* **What you are asked to do**:
All lines from the one that mentions "(1207, 272) none -> [87,749,92,752] ." through the last of the entries below must be copied exactly, with both ends kept.

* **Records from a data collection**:
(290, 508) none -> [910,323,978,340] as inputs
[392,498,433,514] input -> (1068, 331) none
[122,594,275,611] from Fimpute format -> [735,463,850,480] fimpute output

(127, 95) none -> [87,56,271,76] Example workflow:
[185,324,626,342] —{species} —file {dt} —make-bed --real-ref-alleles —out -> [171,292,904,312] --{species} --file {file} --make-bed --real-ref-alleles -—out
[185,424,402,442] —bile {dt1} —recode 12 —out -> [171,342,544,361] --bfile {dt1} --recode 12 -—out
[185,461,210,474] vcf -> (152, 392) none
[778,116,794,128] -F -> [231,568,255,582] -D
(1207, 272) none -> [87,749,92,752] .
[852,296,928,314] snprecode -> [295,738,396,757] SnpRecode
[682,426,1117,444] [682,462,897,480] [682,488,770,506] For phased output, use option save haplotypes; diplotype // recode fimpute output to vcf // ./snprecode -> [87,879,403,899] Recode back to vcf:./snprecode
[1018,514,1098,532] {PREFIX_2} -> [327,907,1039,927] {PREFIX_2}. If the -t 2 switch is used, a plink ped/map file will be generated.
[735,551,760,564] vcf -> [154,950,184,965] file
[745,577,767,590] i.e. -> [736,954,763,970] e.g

* **Answer space**:
(1207, 272) none -> [87,749,92,752] .
[852,296,928,314] snprecode -> [295,738,396,757] SnpRecode
[682,426,1117,444] [682,462,897,480] [682,488,770,506] For phased output, use option save haplotypes; diplotype // recode fimpute output to vcf // ./snprecode -> [87,879,403,899] Recode back to vcf:./snprecode
[1018,514,1098,532] {PREFIX_2} -> [327,907,1039,927] {PREFIX_2}. If the -t 2 switch is used, a plink ped/map file will be generated.
[735,551,760,564] vcf -> [154,950,184,965] file
[745,577,767,590] i.e. -> [736,954,763,970] e.g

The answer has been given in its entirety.